# WHAT IS NEEDED
Report every line below that has the string "efficient" in it.

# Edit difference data
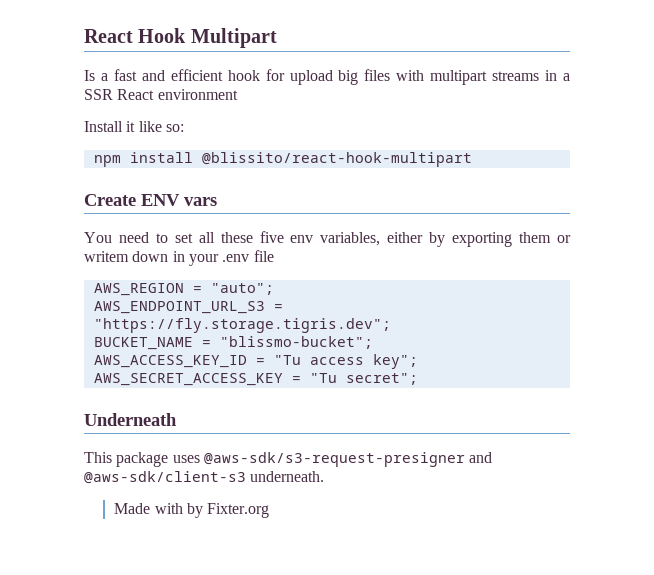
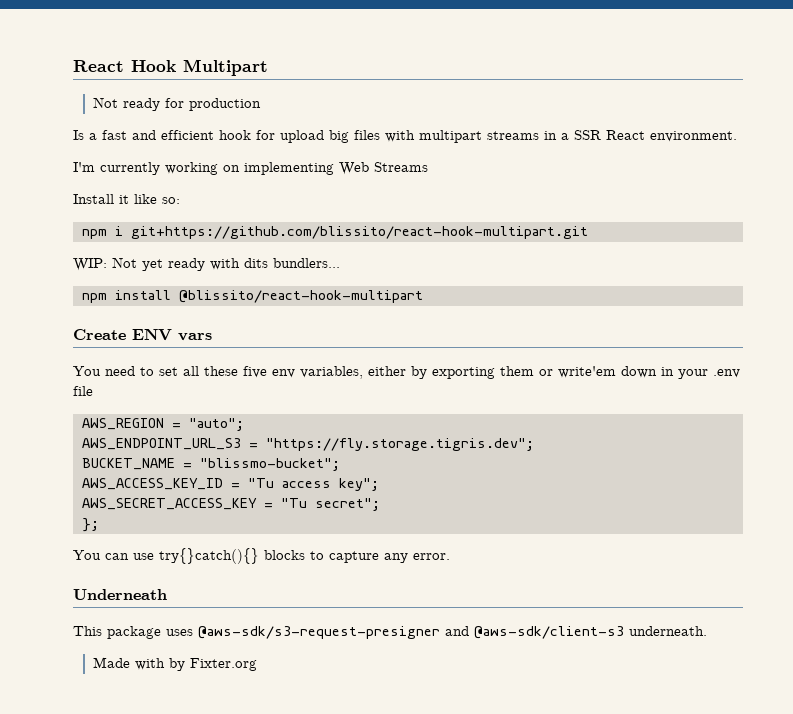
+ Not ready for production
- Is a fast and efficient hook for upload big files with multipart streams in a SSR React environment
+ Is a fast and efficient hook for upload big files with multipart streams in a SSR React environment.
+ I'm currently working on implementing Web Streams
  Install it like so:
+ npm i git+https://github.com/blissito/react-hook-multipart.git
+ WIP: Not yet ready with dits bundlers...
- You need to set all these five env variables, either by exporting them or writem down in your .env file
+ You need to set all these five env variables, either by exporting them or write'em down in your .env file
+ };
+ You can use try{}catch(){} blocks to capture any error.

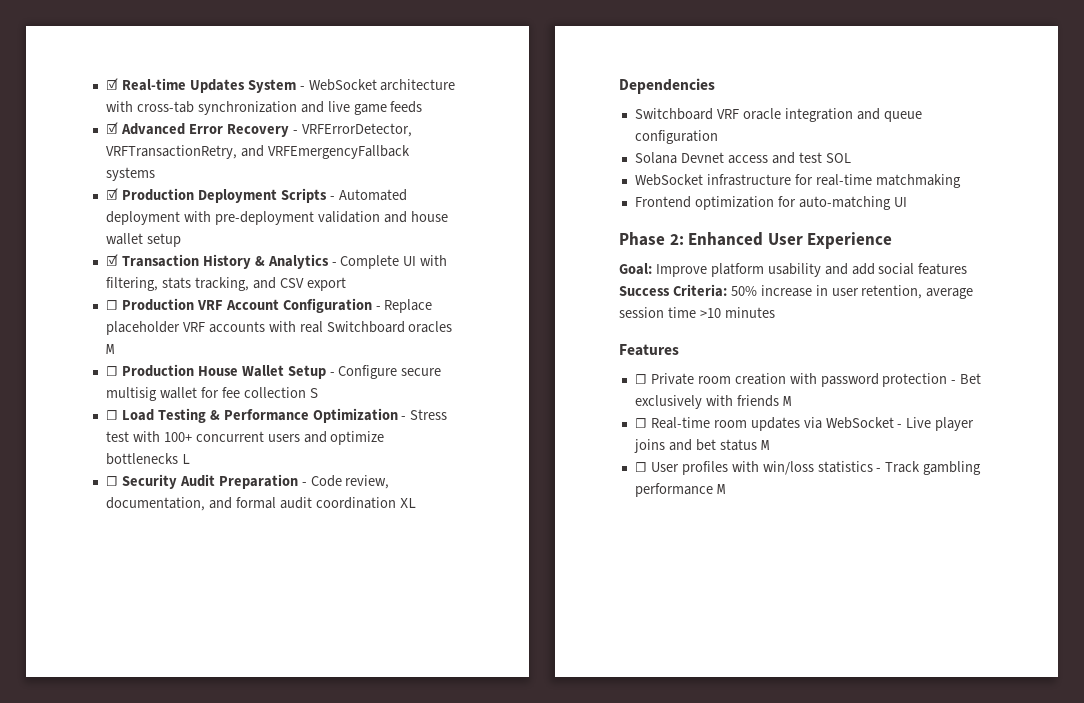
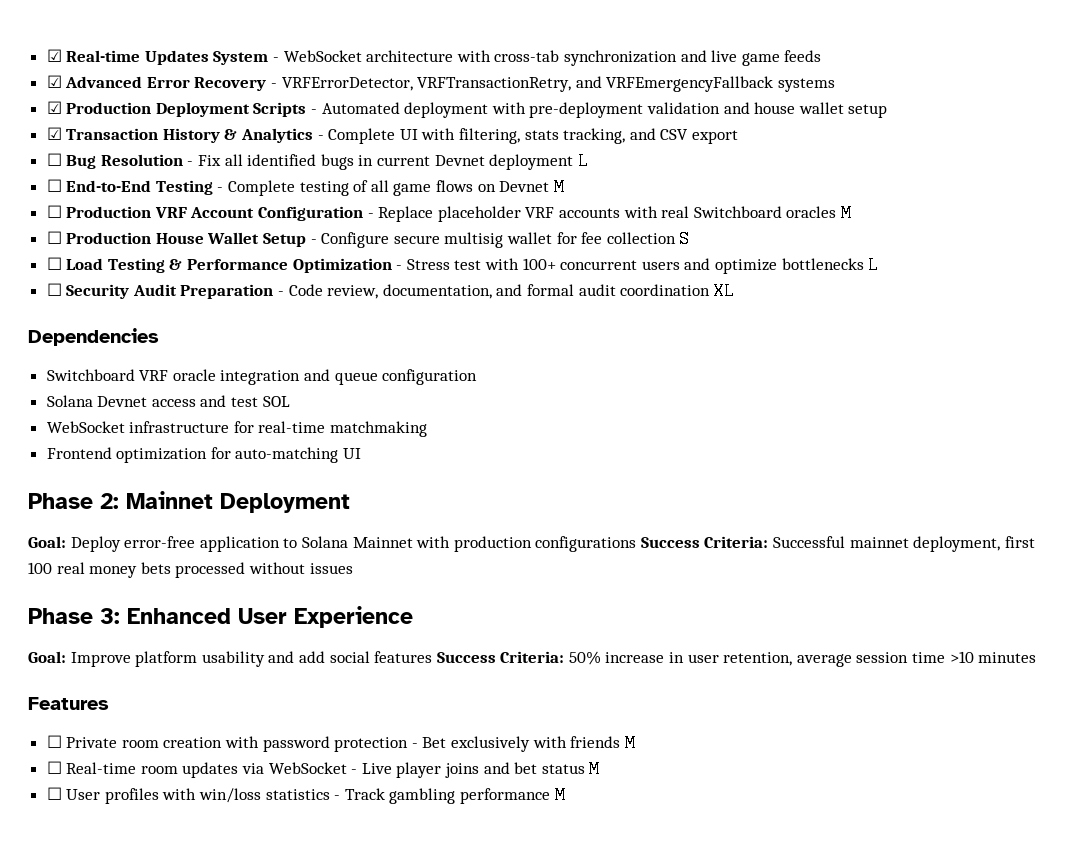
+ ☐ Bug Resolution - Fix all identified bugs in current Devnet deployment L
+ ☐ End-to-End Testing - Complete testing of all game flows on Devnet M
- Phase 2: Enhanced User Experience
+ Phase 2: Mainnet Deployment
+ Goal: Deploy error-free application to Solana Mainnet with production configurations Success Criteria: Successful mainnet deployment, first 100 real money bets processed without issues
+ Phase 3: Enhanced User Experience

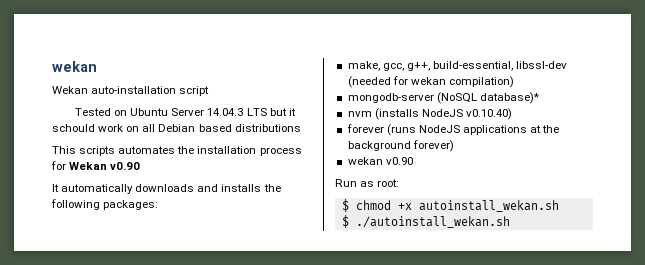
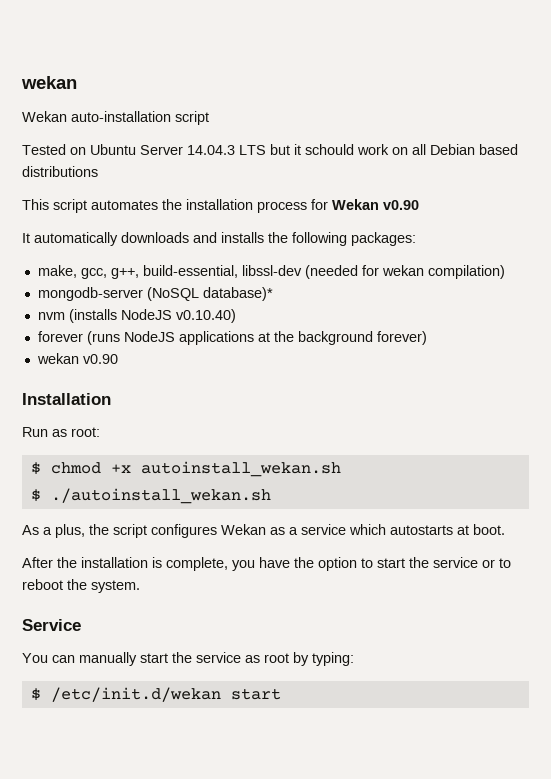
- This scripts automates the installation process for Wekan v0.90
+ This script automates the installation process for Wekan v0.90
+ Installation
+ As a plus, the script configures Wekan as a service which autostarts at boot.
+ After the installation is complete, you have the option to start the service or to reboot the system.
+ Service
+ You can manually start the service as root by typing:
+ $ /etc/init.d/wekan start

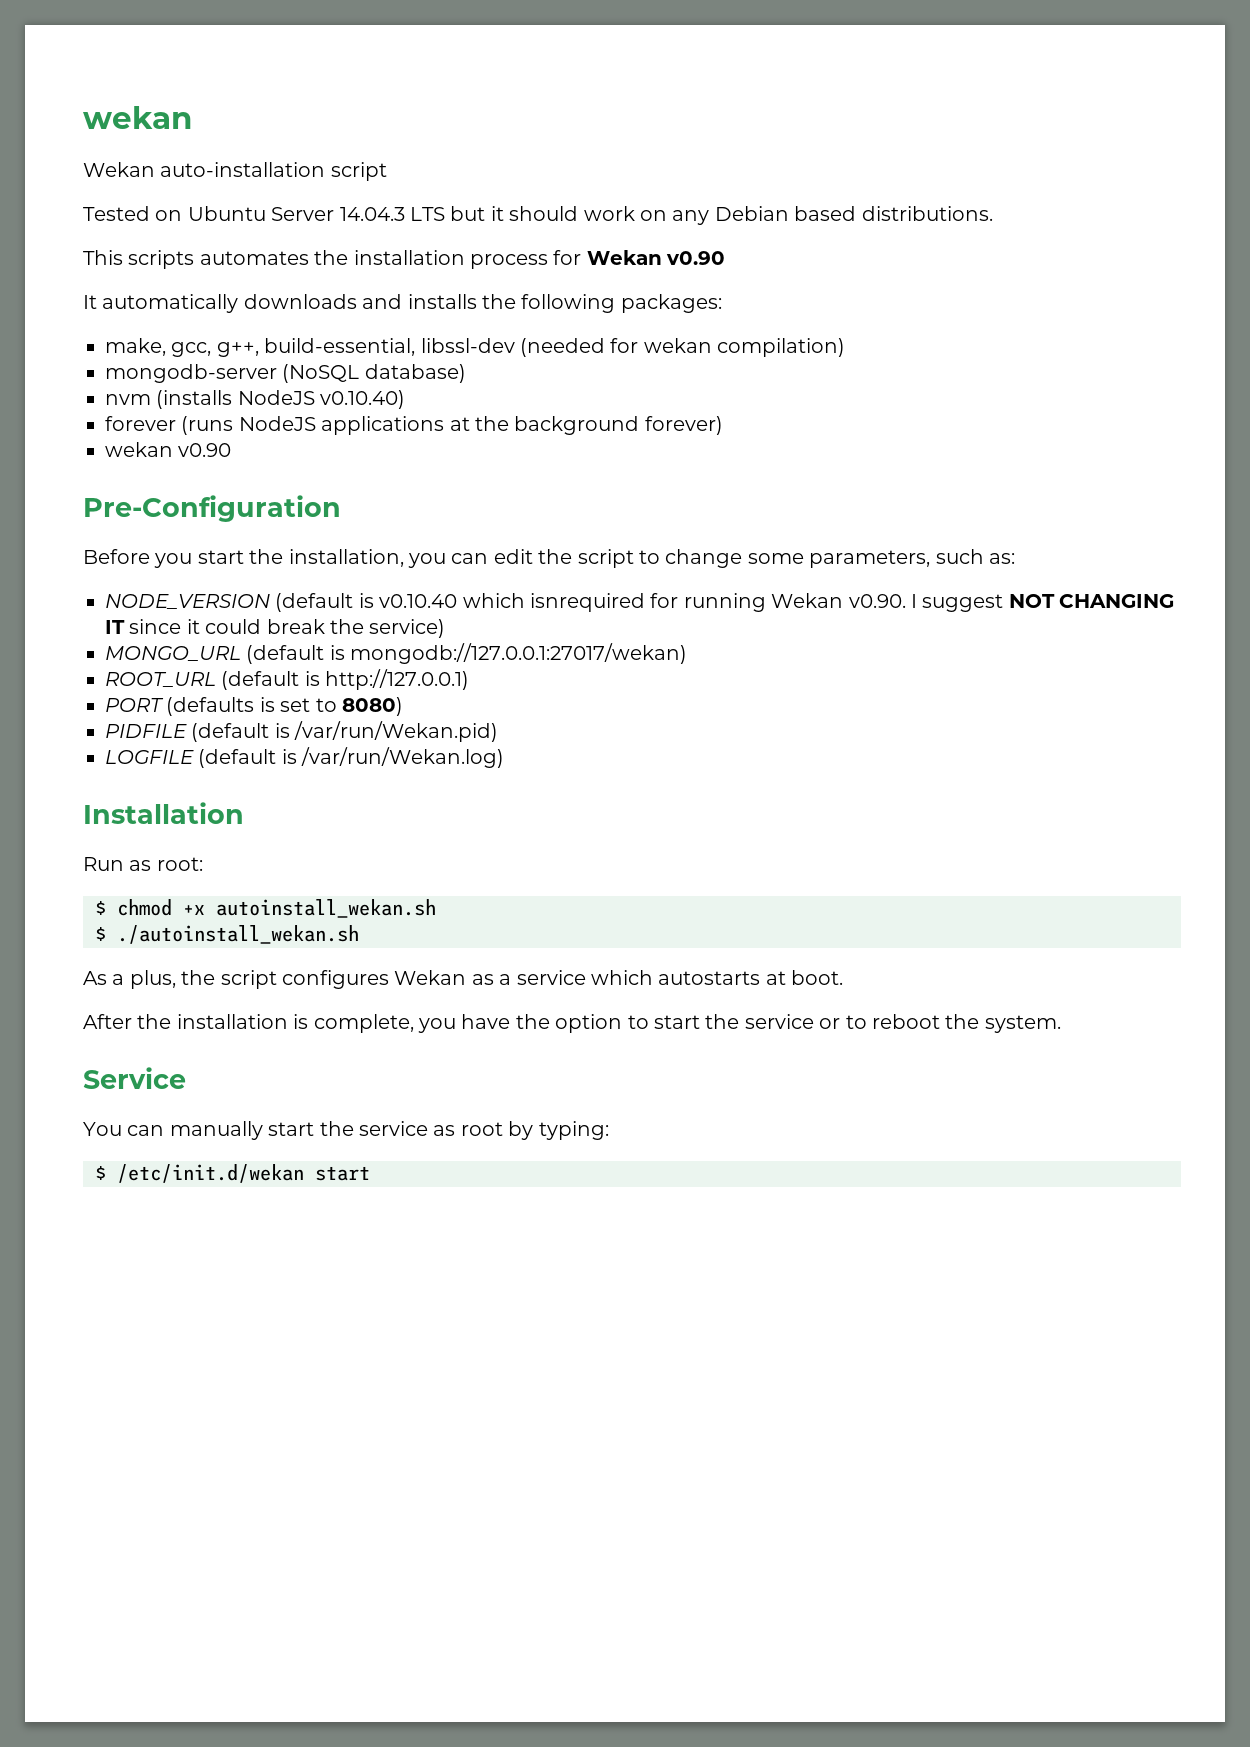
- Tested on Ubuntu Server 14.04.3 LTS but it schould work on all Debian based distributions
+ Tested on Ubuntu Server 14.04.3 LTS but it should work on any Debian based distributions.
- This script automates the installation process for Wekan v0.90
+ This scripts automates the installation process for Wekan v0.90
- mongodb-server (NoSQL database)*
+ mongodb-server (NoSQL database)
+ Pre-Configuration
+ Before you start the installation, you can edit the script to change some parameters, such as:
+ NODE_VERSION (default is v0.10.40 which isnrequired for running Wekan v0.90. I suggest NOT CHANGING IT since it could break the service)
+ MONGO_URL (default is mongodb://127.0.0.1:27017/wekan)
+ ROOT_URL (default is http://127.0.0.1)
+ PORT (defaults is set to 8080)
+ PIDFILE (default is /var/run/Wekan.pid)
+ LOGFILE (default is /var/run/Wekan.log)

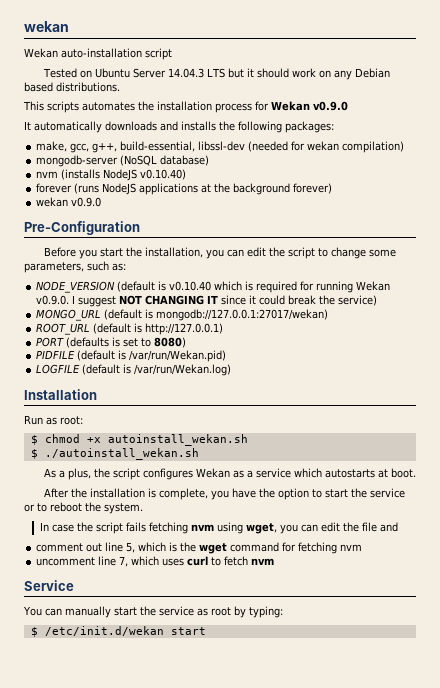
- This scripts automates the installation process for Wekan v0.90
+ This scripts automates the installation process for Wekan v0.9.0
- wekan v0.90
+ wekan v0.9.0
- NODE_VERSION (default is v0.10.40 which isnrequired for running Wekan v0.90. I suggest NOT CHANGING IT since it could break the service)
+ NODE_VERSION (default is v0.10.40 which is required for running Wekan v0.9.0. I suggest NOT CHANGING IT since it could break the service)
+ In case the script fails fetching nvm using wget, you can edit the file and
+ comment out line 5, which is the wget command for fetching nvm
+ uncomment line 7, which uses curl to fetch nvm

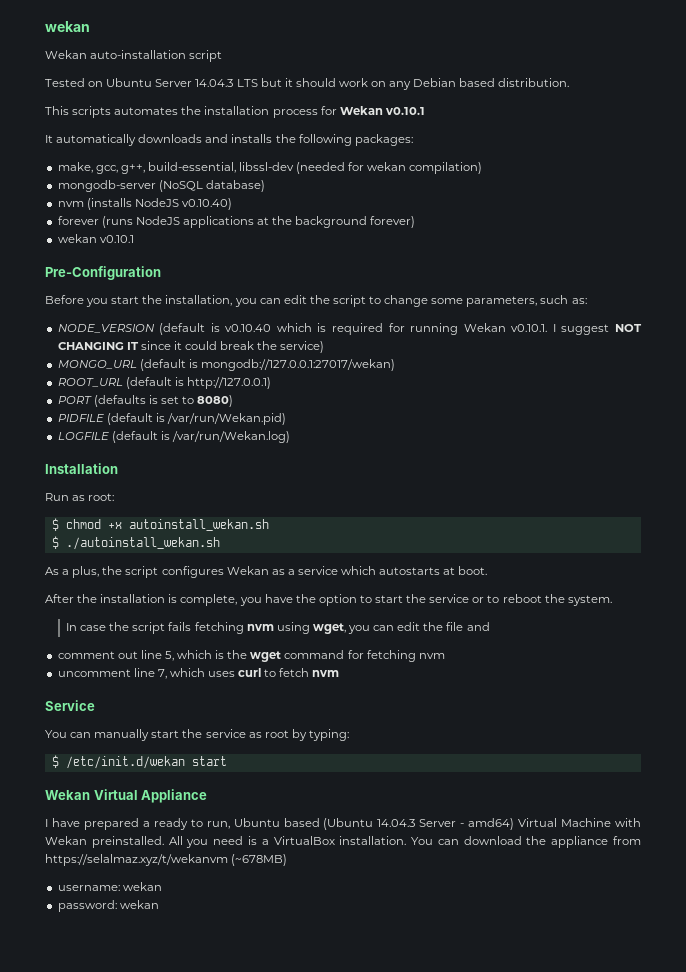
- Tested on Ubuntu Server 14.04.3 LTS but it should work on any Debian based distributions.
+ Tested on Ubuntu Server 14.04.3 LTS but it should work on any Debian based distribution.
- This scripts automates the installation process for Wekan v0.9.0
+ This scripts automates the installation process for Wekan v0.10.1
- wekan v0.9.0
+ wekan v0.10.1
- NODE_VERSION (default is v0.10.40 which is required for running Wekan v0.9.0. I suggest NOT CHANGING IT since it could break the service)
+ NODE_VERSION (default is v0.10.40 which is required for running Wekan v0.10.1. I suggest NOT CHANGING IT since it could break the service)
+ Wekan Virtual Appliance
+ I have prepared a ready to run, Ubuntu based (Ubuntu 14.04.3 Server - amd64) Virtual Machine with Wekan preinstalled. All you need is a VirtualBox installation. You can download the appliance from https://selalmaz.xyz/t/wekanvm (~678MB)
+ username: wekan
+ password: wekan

# RESPONSE TO THIS EXERCISE
- Is a fast and efficient hook for upload big files with multipart streams in a SSR React environment
+ Is a fast and efficient hook for upload big files with multipart streams in a SSR React environment.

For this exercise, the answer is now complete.